[Modification records]
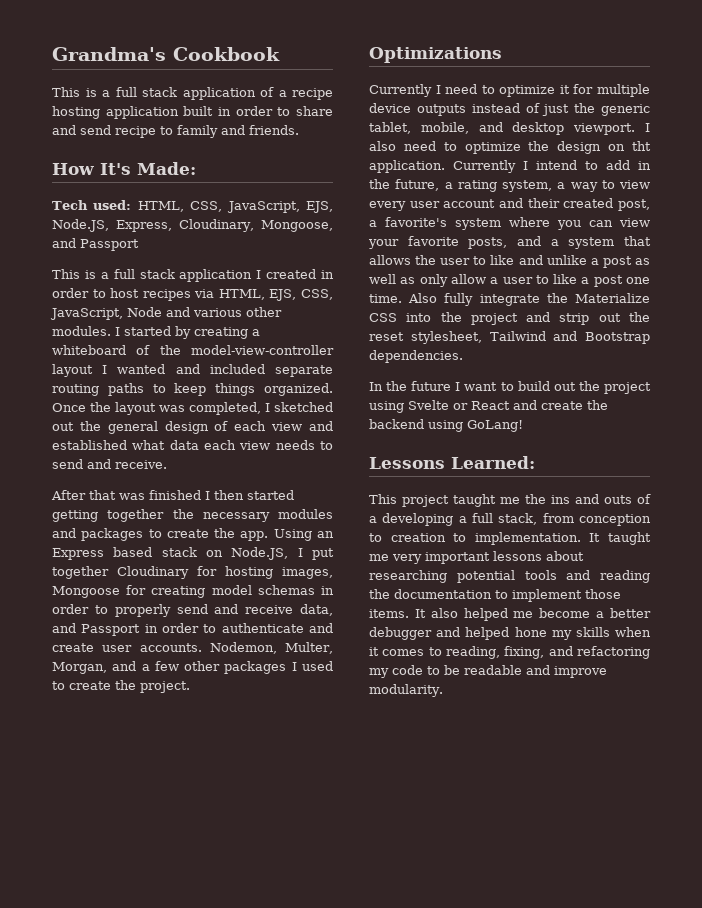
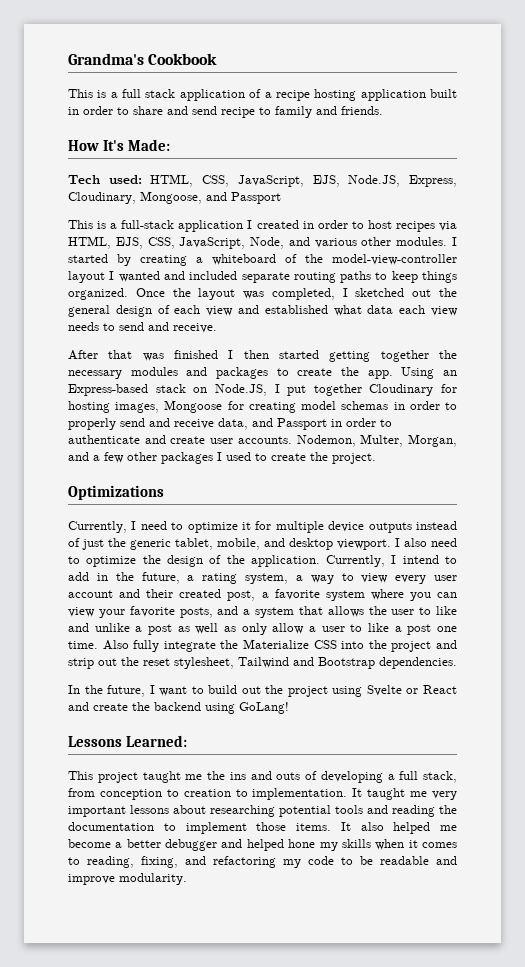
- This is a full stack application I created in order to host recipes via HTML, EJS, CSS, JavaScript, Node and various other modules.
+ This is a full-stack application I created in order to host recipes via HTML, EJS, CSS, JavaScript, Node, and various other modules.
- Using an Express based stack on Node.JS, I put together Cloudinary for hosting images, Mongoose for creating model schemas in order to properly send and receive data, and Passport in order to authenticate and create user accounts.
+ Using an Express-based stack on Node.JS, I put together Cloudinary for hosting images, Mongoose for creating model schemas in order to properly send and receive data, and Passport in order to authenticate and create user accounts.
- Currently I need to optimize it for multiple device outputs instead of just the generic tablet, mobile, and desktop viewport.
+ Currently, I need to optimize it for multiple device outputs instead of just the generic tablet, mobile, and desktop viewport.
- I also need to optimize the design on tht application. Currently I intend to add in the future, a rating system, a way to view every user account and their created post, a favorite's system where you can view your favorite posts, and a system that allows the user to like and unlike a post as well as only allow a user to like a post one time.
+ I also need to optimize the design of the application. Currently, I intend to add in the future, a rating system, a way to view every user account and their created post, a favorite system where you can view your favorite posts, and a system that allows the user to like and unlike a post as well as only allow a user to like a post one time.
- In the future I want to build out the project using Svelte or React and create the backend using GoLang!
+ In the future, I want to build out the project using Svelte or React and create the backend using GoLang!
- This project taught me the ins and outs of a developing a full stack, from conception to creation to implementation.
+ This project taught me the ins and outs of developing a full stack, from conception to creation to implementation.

---

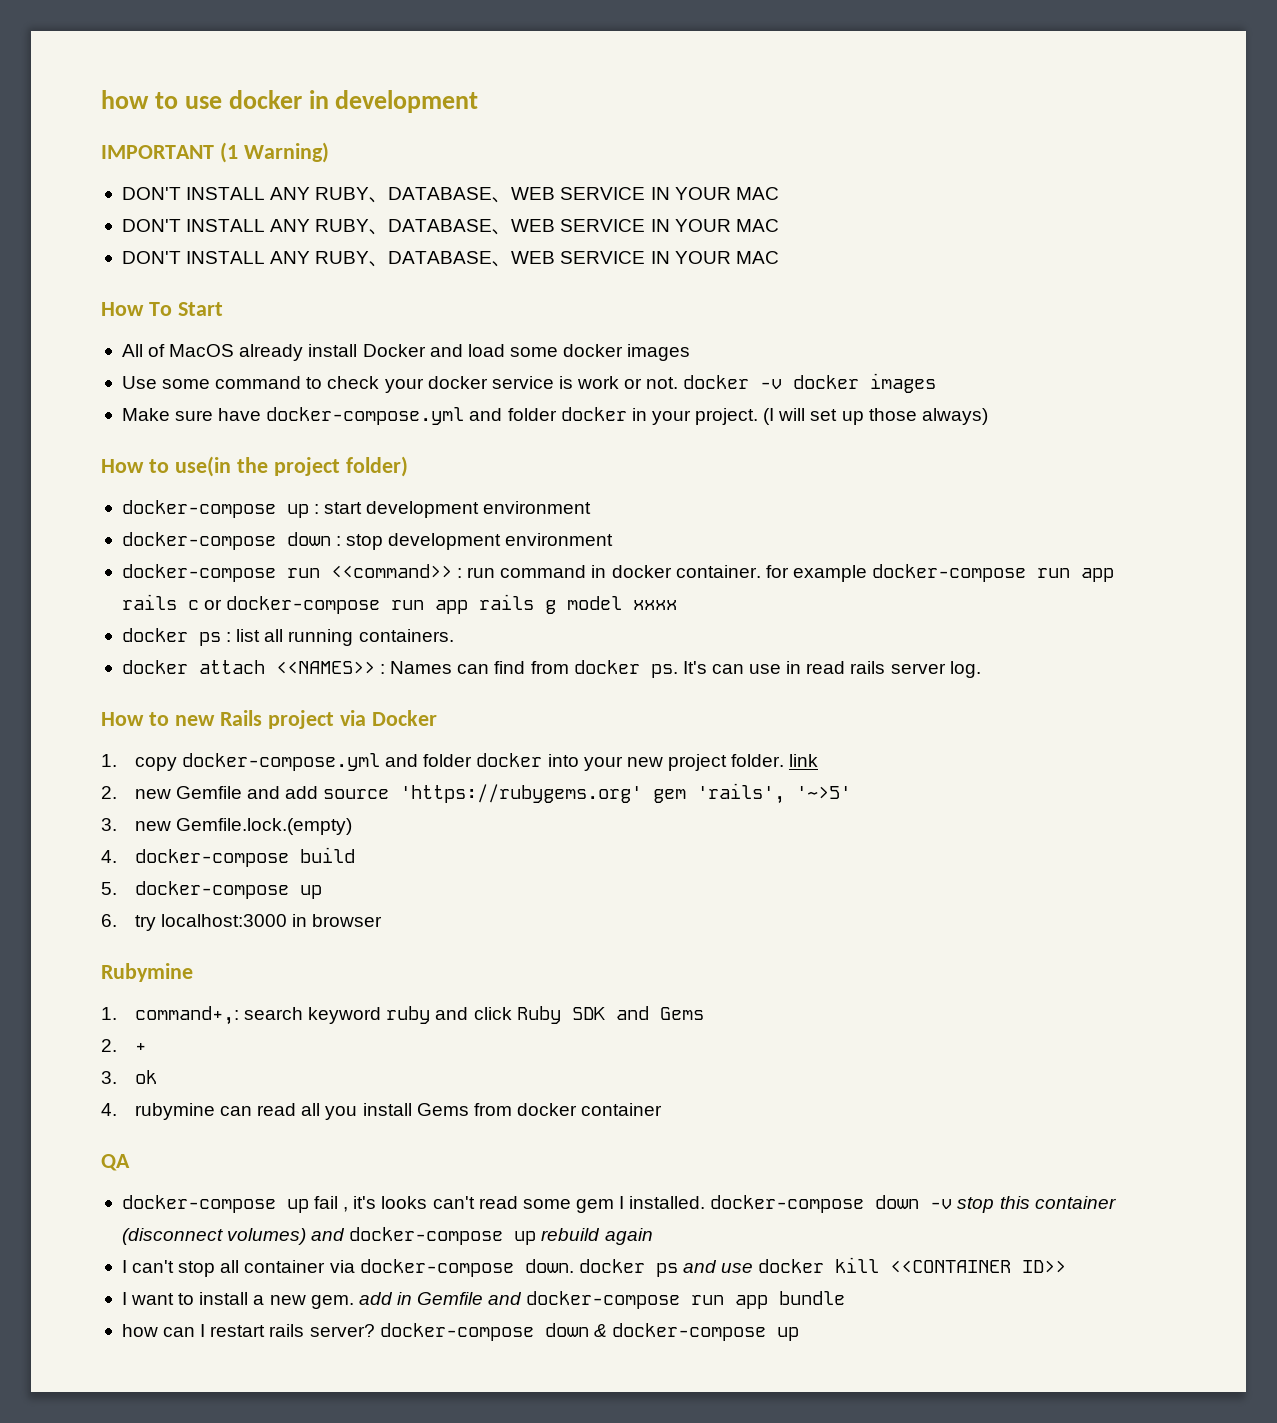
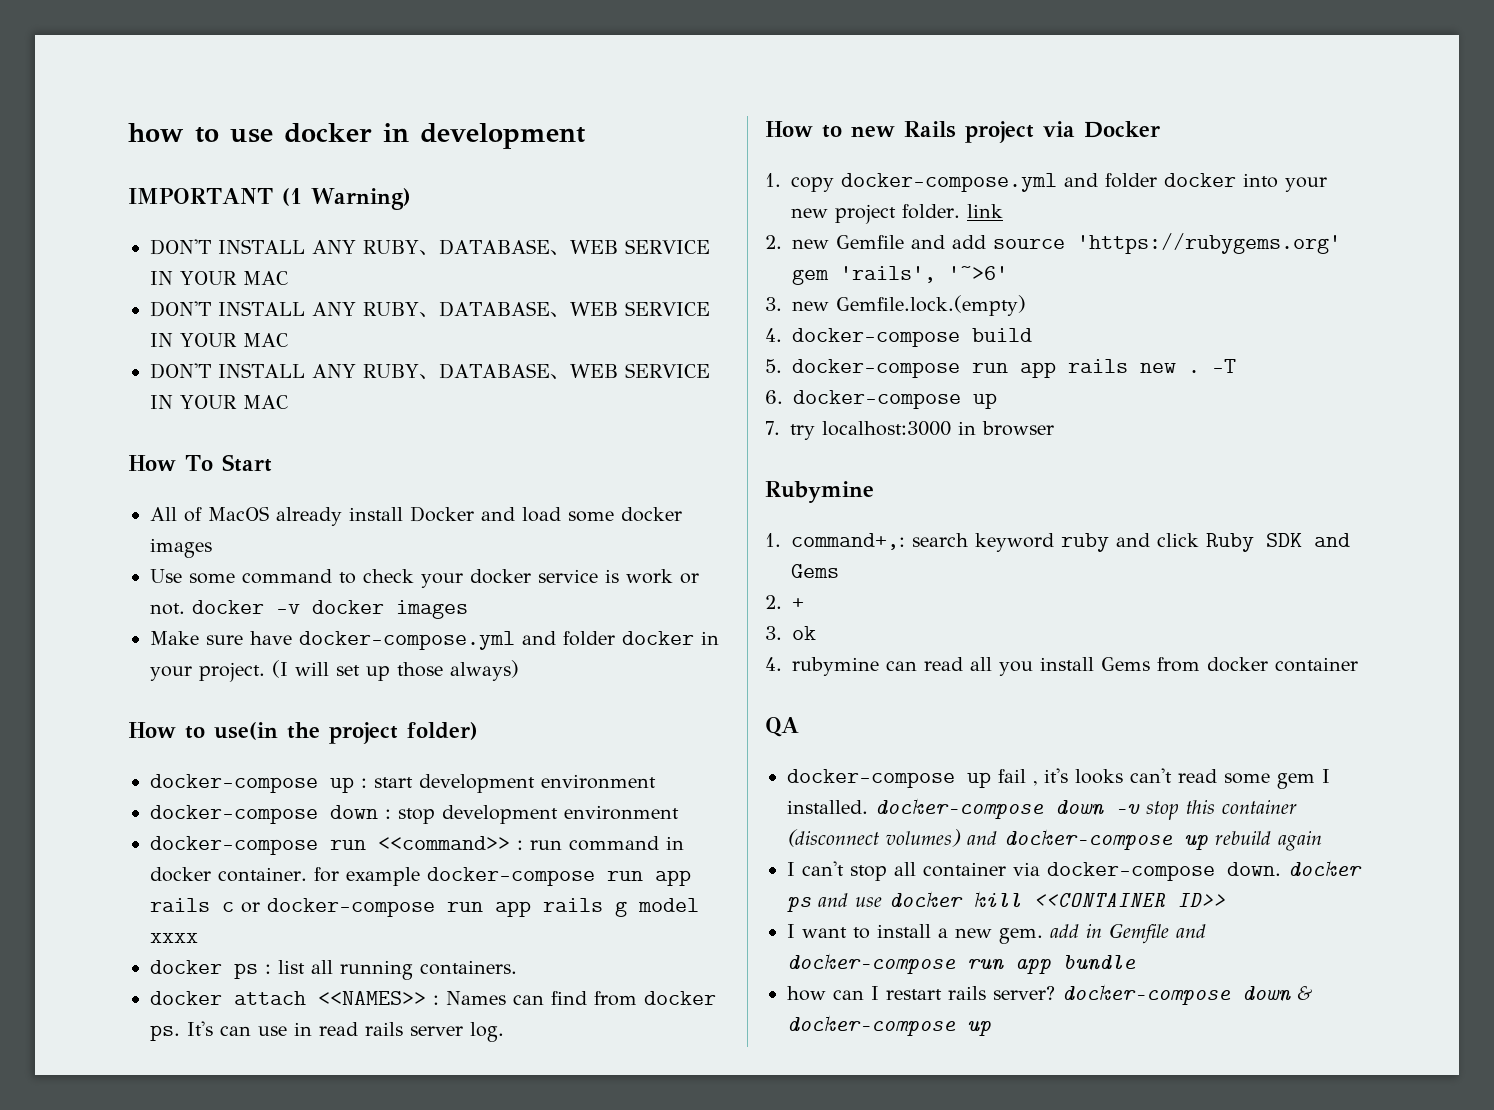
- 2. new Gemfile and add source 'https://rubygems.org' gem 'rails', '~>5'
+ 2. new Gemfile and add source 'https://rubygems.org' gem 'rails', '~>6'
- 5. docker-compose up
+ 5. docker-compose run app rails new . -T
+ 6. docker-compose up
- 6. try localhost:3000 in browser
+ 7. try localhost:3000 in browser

--

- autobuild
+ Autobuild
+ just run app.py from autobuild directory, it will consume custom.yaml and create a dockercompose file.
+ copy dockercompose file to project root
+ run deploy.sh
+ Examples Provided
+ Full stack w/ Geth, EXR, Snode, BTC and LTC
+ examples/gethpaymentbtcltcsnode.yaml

Work instructions:
Your task is to return each line of the data above that contains the string "based".

Exercise output:
- Using an Express based stack on Node.JS, I put together Cloudinary for hosting images, Mongoose for creating model schemas in order to properly send and receive data, and Passport in order to authenticate and create user accounts.
+ Using an Express-based stack on Node.JS, I put together Cloudinary for hosting images, Mongoose for creating model schemas in order to properly send and receive data, and Passport in order to authenticate and create user accounts.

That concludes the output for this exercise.